Jeremy Lin sabe que estaría fuera de ritmo y de forma si tratara de jugar con los Knicks de Nueva York en esta serie contra el Heat de Miami.

No tendría problemas para lidiar con eso.

Lo que no podría controlar sería lo desconocido, el no saber cuánto puede soportar su rodilla recién operada si tratara de jugar prematuramente.

Así que a pesar que los Knicks ya no cuentan en esta serie con Baron Davis ni con Iman Shumpert debido a lesiones graves de rodilla — hay pocas probabilidades de que Davis juegue siquiera la próxima temporada_, Lin prefiere pecar de precavido al no apresurar su regreso, una medida que no arriesga su rodilla ni su potencial de ganancias a mediados de año como agente libre restringido.

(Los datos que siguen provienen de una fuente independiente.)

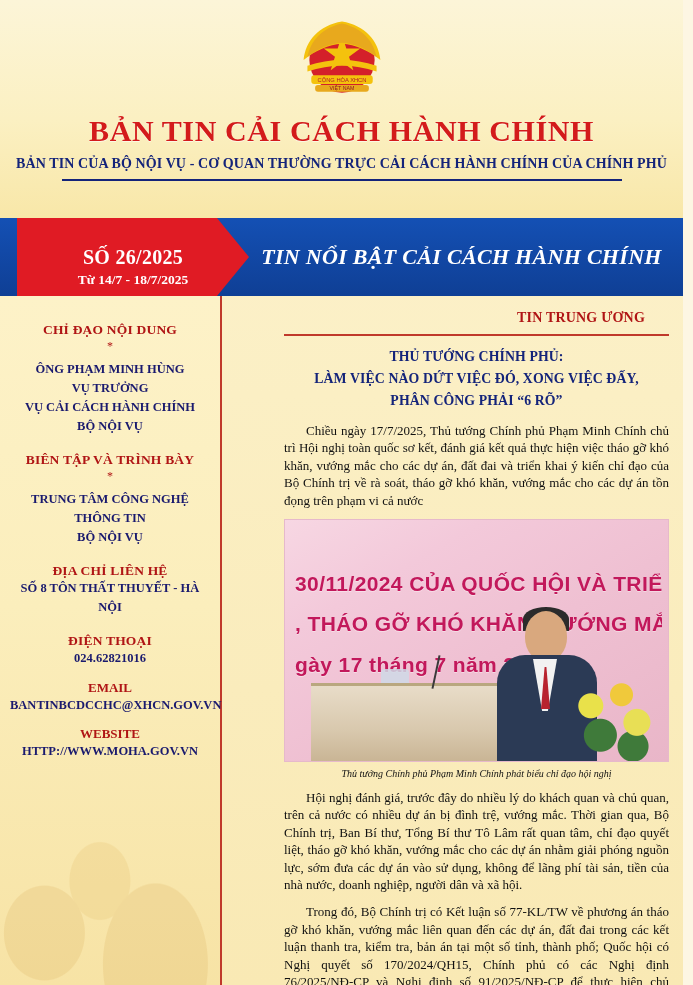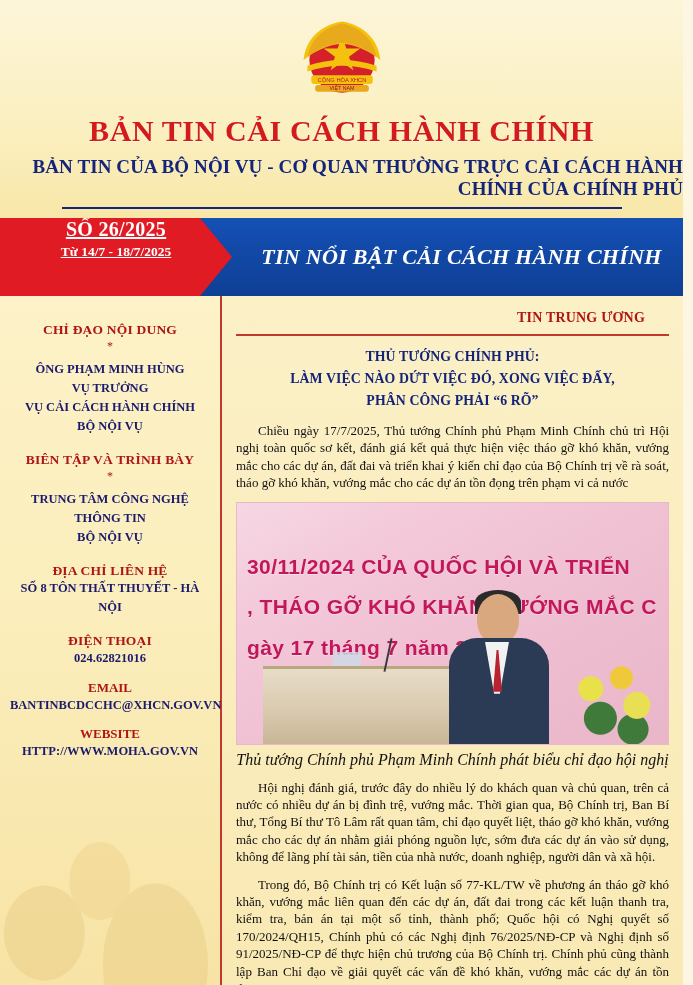--- a/index.html
+++ b/index.html
@@ -38,53 +38,51 @@
   }
   .masthead-title {
     font-size: 30px;
     font-weight: bold;
     color: #d31b1b;
     letter-spacing: 0.6px;
     margin-top: 6px;
     text-shadow: 0 1px 0 rgba(255,255,255,0.6);
   }
   .masthead-sub {
-    font-size: 19px;
+    font-size: 14px;
     font-weight: bold;
     color: #14247a;
     margin-top: 8px;
     letter-spacing: 0.1px;
-    text-align: right;
   }
   .masthead-rule {
     width: 560px;
     height: 2px;
     background: #14247a;
     margin: 7px auto 0 auto;
   }
 
   
   .banner {
     position: relative;
     height: 78px;
     background: linear-gradient(180deg, #1450b4 0%, #0f3f95 100%);
     display: flex;
     align-items: center;
   }
   .banner-red {
     position: absolute;
-    left: 0; top: 0;
+    left: 17px; top: 0;
     width: 232px;
     height: 78px;
     background: #e01b24;
     clip-path: polygon(0 0, 200px 0, 232px 39px, 200px 78px, 0 78px);
     color: #ffffff;
     text-align: center;
-    padding-top: 0;
-    text-decoration: underline;
+    padding-top: 28px;
   }
   .banner-red .issue {
     font-size: 20px;
     font-weight: bold;
     letter-spacing: 0.3px;
   }
   .banner-red .dates {
     font-size: 13.5px;
     font-weight: bold;
     margin-top: 3px;
@@ -98,20 +96,21 @@
     font-size: 22px;
     font-weight: bold;
     letter-spacing: 0.3px;
     font-style: italic;
   }
 
   
   .body-wrap {
     display: flex;
     height: 689px;
+    gap: 48px;
   }
   .sidebar {
     width: 222px;
     padding: 26px 10px 10px 10px;
     text-align: center;
     border-right: 2px solid #c0392b;
     background: linear-gradient(180deg, #fdf2c8 0%, #fbeebc 45%, #f7e3a5 100%);
     position: relative;
   }
   .sb-head {
@@ -304,21 +303,21 @@
     bottom: 70px;
     width: 28px;
     height: 22px;
     background: #cfd9e6;
     border-radius: 4px;
     opacity: 0.85;
   }
   .caption {
     text-align: center;
     font-style: italic;
-    font-size: 16px;
+    font-size: 10px;
     color: #111111;
     margin-top: 6px;
   }
 
   
   .motif {
     position: absolute;
     left: 0; bottom: 0;
     width: 222px;
     height: 260px;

"Me preocupo más por no sufrir un verdadero contratiempo, que sería una nueva lesión de rodilla", dijo Lin el miércoles por la mañana en Miami, donde los Knicks se preparan para el quinto juego de su primera ronda de playoffs de la Conferencia Este contra el Heat, que es a ganar o morir.

Los Knicks cerraron la puerta a conjeturas sobre la situación de Lin el martes, cuando el entrenador interino Mike Woodson dijo que el armador que fascinó a la NBA con un deslumbrante desempeño en febrero, no jugará contra el Heat, sin importar cuánto dure la serie.

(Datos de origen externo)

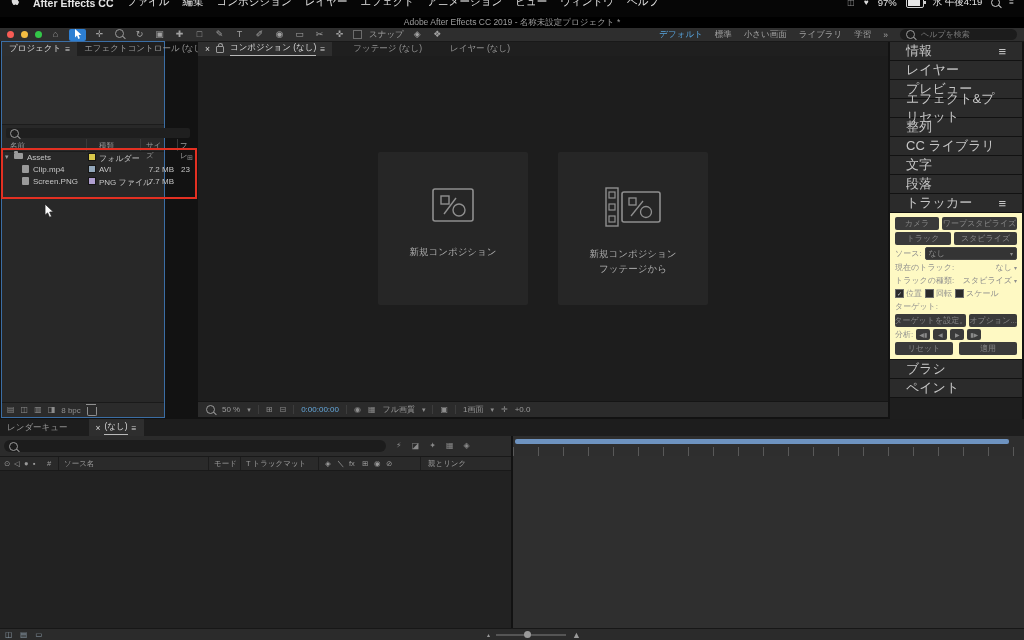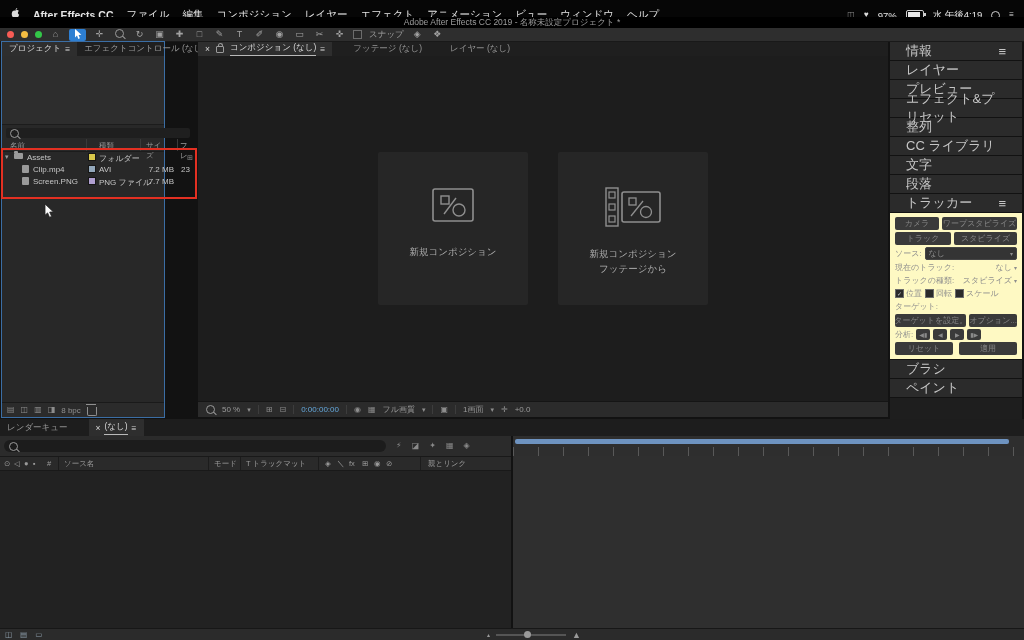--- a/index.html
+++ b/index.html
@@ -1,21 +1,21 @@
 <!DOCTYPE html>
 <html><head>
 <meta charset="utf-8">
 <style>
   html,body{margin:0;padding:0;background:#000;}
   .screen{position:relative;width:1024px;height:640px;background:#121212;overflow:hidden;
           font-family:"Liberation Sans","DejaVu Sans",sans-serif;color:#c4c4c4;}
   .abs{position:absolute;}
   
   .menubar{position:absolute;left:0;top:0;width:1024px;height:17px;background:#060606;
-           display:flex;align-items:center;gap:13px;padding:15px 10px;box-sizing:border-box;
+           display:flex;align-items:flex-end;gap:13px;padding:8px 10px;box-sizing:border-box;
            font-size:10.5px;color:#e6e6e6;}
   .menubar .appname{font-weight:bold;}
   .m-right{margin-left:auto;display:flex;align-items:center;gap:9px;font-size:9.5px;}
   .batt{width:16px;height:8px;border:1px solid #cfcfcf;border-radius:2px;position:relative;}
   .batt::before{content:"";position:absolute;left:1px;top:1px;bottom:1px;width:12px;background:#e8e8e8;}
   .batt::after{content:"";position:absolute;right:-3px;top:2px;width:2px;height:3px;background:#cfcfcf;}
   .mag{width:7px;height:7px;border:1px solid #9a9a9a;border-radius:50%;position:relative;flex:0 0 auto;}
   .mag::after{content:"";position:absolute;width:4px;height:1px;background:#9a9a9a;right:-3px;bottom:-1px;transform:rotate(45deg);}
   .mag.lite{border-color:#cfcfcf;}
   .mag.lite::after{background:#cfcfcf;}
@@ -174,20 +174,32 @@
     <span class="tool">T</span>
     <span class="tool">✐</span>
     <span class="tool">◉</span>
     <span class="tool">▭</span>
     <span class="tool">✂</span>
     <span class="tool">✜</span>
     <span class="cb"></span>
     <span style="font-size:8.5px">スナップ</span>
     <span class="tool">◈</span>
     <span class="tool">❖</span>
+    <span class="ws-group">
+      <span class="ws active">デフォルト</span>
+      <span class="ws">標準</span>
+      <span class="ws">小さい画面</span>
+      <span class="ws">ライブラリ</span>
+      <span class="ws">学習</span>
+      <span class="ws">»</span>
+      <span class="sfield">
+        <span class="mag"></span>
+        <input placeholder="ヘルプを検索" style="">
+      </span>
+    </span>
   </div>
 
   <div class="panel project">
     <div class="tabbar">
       <span class="tab active">
         <span>プロジェクト</span>
         <span>≡</span>
       </span>
       <span class="tab">
         <span>エフェクトコントロール (なし</span>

Lin ha estado tratando de acelerar su recuperación por un par de semanas, haciendo ejercicios varias veces en Miami durante el primero y segundo partido, y luego tratando de entrenar a plenitud a principios de semana en Nueva York. Las cosas no salieron bien, ya que Lin — quien pensaba que tenía al menos una posibilidad de jugar contra Miami — dijo después que sintió dolor en la rodilla izquierda.

"No fue nada para dar marcha atrás", dijo Lin. "Creo que pasar del 85% al 100% toma más tiempo de lo que pensaba".

La historia de Lin fue quizá la más inesperada de la NBA en toda la temporada. Anotó apenas 32 puntos en los primeros 22 partidos de Nueva York, sin jugar en 13 de ellos y pisando la cancha más de siete minutos sólo en una ocasión.

Su primer momento explosivo se dio el 4 de febrero en el Madison Square Garden, cuando entró como cambio para anotar 25 puntos en 36 minutos. Lin fue titular en los siguientes 25 encuentros de los Knicks, y sumó 161 puntos en sus primeros seis inicios, incluido un partido con 38 puntos, con los que superó con cuatro puntos la producción de Kobe Bryant esa noche en que le ganaron a los Lakers de Los Angeles. Luego encestó el triple ganador con el último disparo de los Knicks para concretar una remontada contra Toronto por 90-87 el 14 de febrero.

Se había desatado la "Linsanity", pero se acalló luego de que el Heat lo mantuvo a raya — sólo hizo un enceste en 11 tiros y ocho puntos — en el último partido para ambos equipos antes del receso por el Juego de Estrellas. La Linmanía terminó por un desgarro de cartílago un mes después.